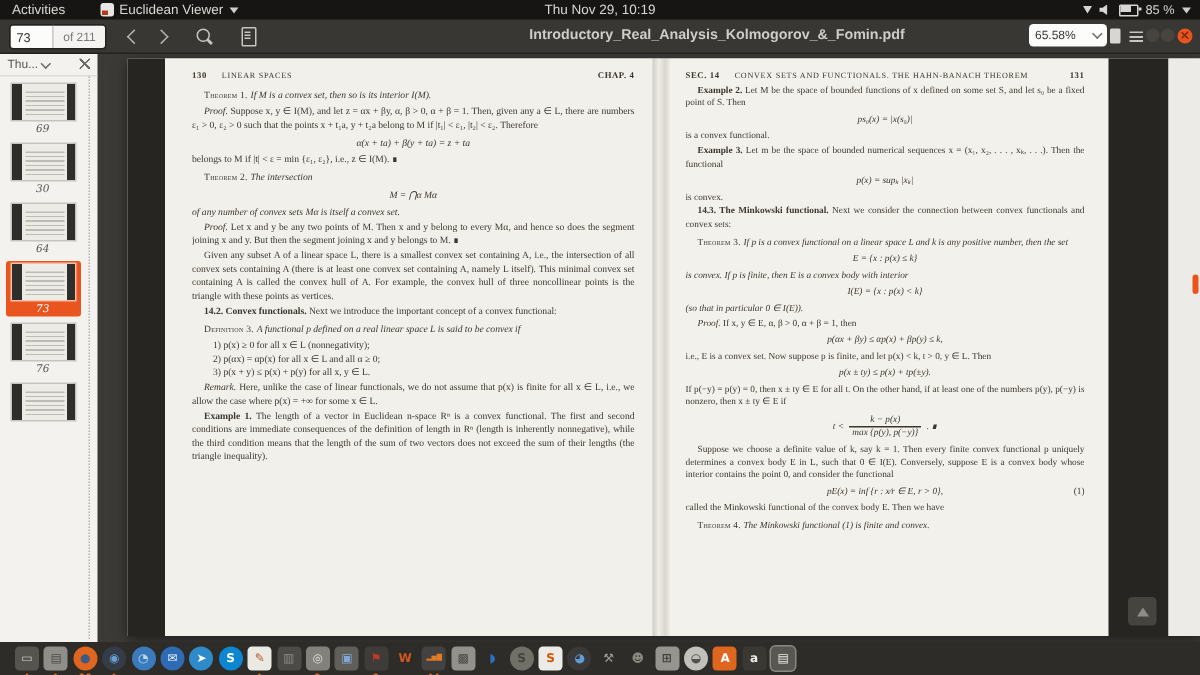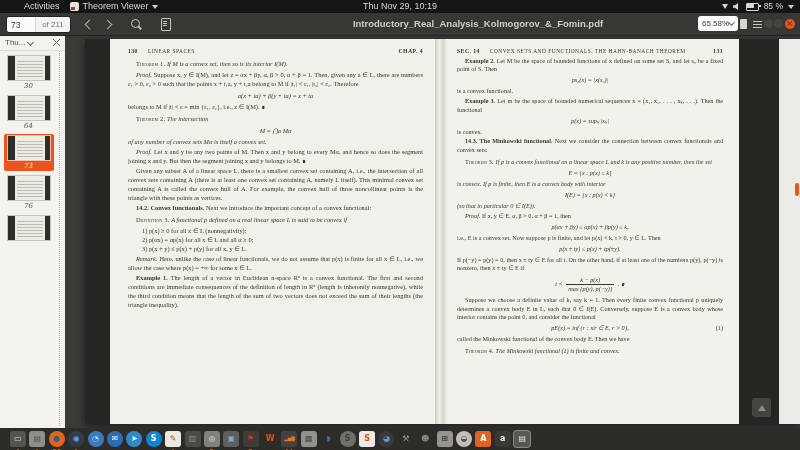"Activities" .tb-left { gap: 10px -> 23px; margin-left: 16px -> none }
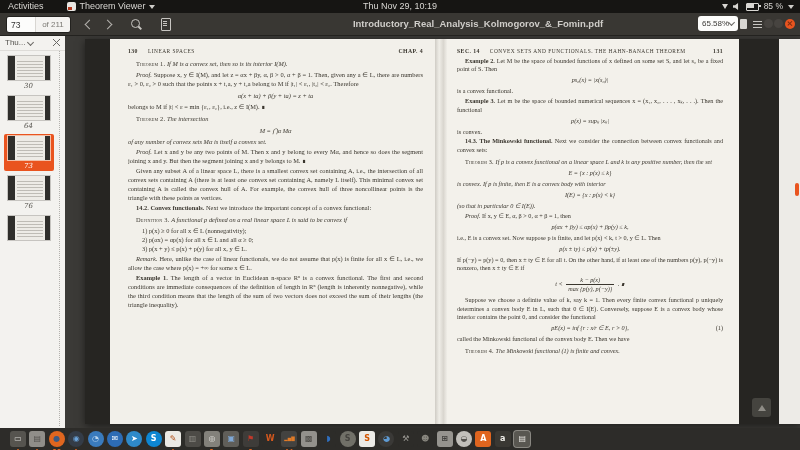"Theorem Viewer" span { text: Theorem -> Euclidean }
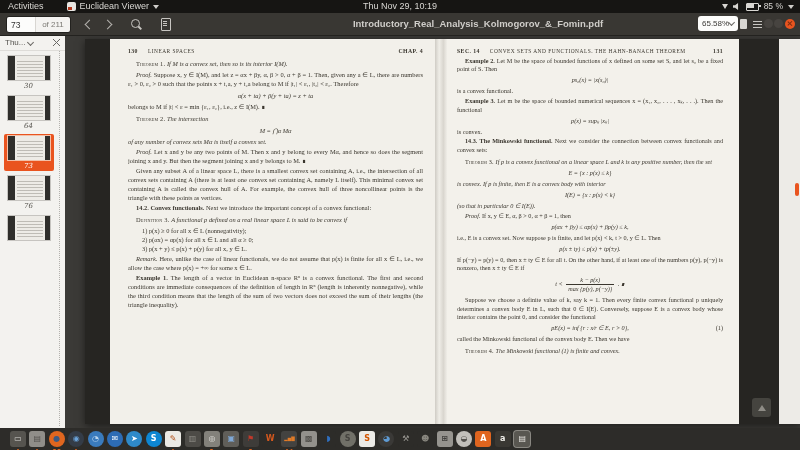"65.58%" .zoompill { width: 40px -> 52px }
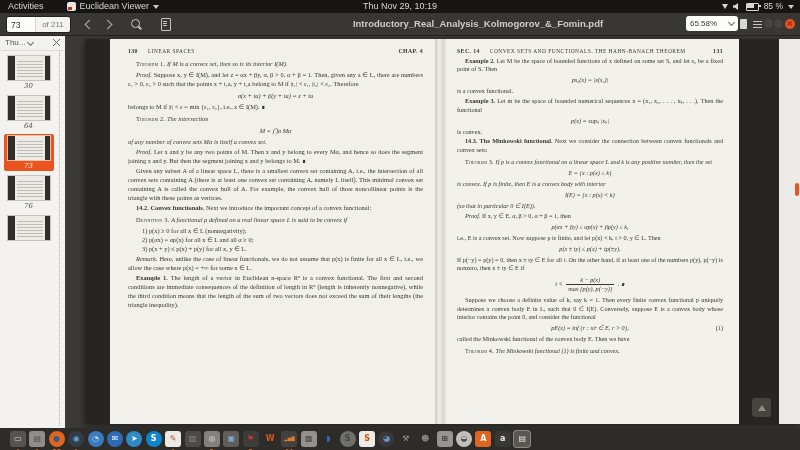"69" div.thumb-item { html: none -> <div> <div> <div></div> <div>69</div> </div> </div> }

* * *

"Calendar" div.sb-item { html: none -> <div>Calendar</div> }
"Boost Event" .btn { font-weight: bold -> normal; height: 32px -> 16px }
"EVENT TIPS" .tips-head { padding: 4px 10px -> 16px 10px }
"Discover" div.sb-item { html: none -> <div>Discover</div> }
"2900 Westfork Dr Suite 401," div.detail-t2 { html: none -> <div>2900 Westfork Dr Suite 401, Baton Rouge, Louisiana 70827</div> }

● **Work to be completed**
The output is the stretch above from the line with "gap: 10px ->" through the line with "-> <div> <div>", copied word for word with both ends kept and every picture dropped.

● **Answer to this problem**
"Activities" .tb-left { gap: 10px -> 23px; margin-left: 16px -> none }
"Theorem Viewer" span { text: Theorem -> Euclidean }
"65.58%" .zoompill { width: 40px -> 52px }
"69" div.thumb-item { html: none -> <div> <div> <div></div> <div>69</div> </div> </div> }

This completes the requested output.